All three of them were looking at me eagerly.

“Fine,” I said finally, nodding. I took a deep breath and smiled at my friends. “I guess I’m in.” The contents of my stomach shifted as I said it, and I felt vaguely queasy, but I tried to ignore it.

A cheer went up from our little table, and Meg proposed a mimosa toast. As I raised my glass and looked back and forth among my three maniacally grinning friends, I wondered momentarily what I had just gotten myself into. What if the theory didn’t work and the only thing that I discovered was that men didn’t like me no matter what?

“We start tomorrow night,” Meg said ominously as we all downed our orange-juice-spiked champagne. “Mark it on your calendars, ladies. May twenty-third. The day that Ditzy Harper will be born.”

Chapter Three

D
-Day was May 23, the day that a new and infinitely more datable Harper Roberts would hit the streets of New York, the day that all my luck would change.

Right?

I sure hoped so. Because the alternative would be that I’d spend the next two weeks acting like a complete idiot for no reason whatsoever.
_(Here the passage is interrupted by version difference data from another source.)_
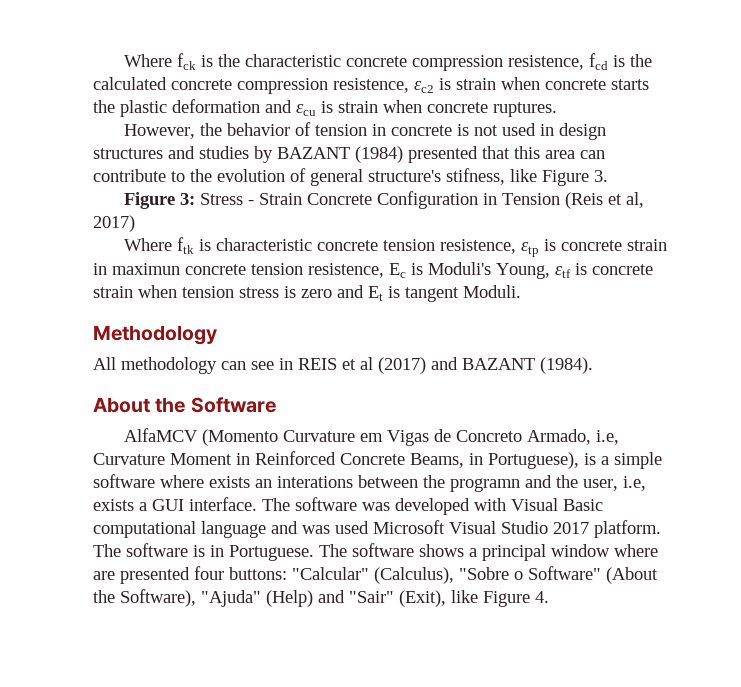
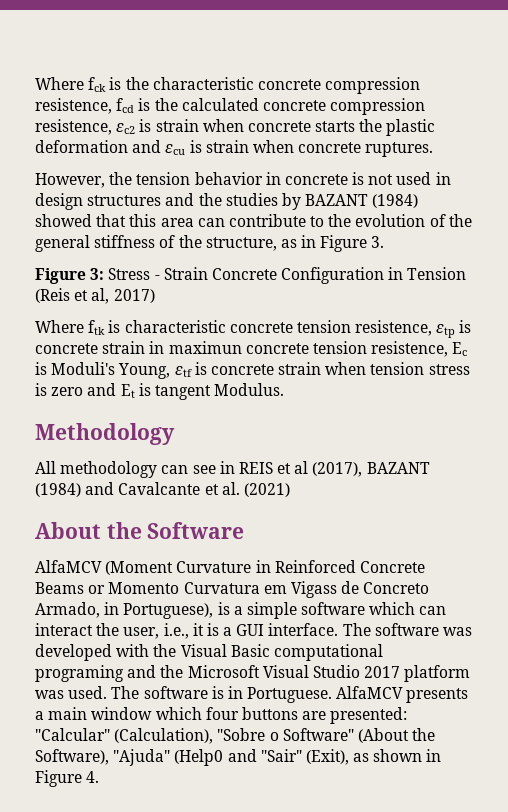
[226,122,367,136] behavior of tension -> [136,172,263,185] tension behavior
(195, 152) none -> [198,193,222,206] the
[408,146,478,163] presented -> [35,214,92,227] showed
[310,168,537,186] general structure's stifness, like -> [448,214,472,227] [35,235,317,252] the general stiffness of the structure, as in
[463,285,521,298] Moduli. -> [214,383,285,396] Modulus.
[378,357,593,374] [93,397,276,413] [123,428,619,446] [93,451,464,468] (2017) and BAZANT (1984). // About the Software // AlfaMCV (Momento Curvature em Vigas de Concreto Armado, i.e, Curvature Moment in Reinforced Concrete Beams, -> [312,462,430,477] [35,482,290,497] [35,522,245,539] [35,560,425,575] [35,581,430,598] [35,602,100,618] (2017), BAZANT (1984) and Cavalcante et al. (2021) // About the Software // AlfaMCV (Moment Curvature in Reinforced Concrete Beams or Momento Curvatura em Vigass de Concreto Armado,
[160,475,646,492] [93,499,134,511] where exists an interations between the programn and the user, i.e, exists -> [369,602,447,615] [35,623,219,639] which can interact the user, i.e., it is
(506, 504) none -> [153,644,177,657] the
[201,521,369,538] language and was used -> [35,665,184,682] programing and the
[594,520,661,538] platform. -> [404,665,471,682] [35,686,108,699] platform was used.
[319,543,658,561] [93,566,454,584] The software shows a principal window where are presented four buttons: "Calcular" (Calculus), -> [336,686,469,703] [35,707,408,724] [35,728,214,744] AlfaMCV presents a main window which four buttons are presented: "Calcular" (Calculation),
[266,590,313,607] (Help) -> [174,749,224,766] (Help0
[451,590,478,603] like -> [353,749,442,762] as shown in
Oddly enough, that did not exactly appeal to me.

Having already established that naïveté and empty-headedness wouldn’t go over very well in the law offices of Booth, Fitzpatrick & McMahon, I had received “permission” to act like my normal self at work, where I was operating under the assumption that the corporate attorneys, engineers, and chemists that I dealt with on a routine basis as a patent attorney would be less than enthusiastic trusting their financial futures to a half-wit. Elsewhere, in all other situations, I was to become a vacant Barbie doll. Well, a Barbie doll without the 39–21–33 to-scale measurements, of course. Mine were 34–29–36. More Raggedy Ann than Barbie. But I digress.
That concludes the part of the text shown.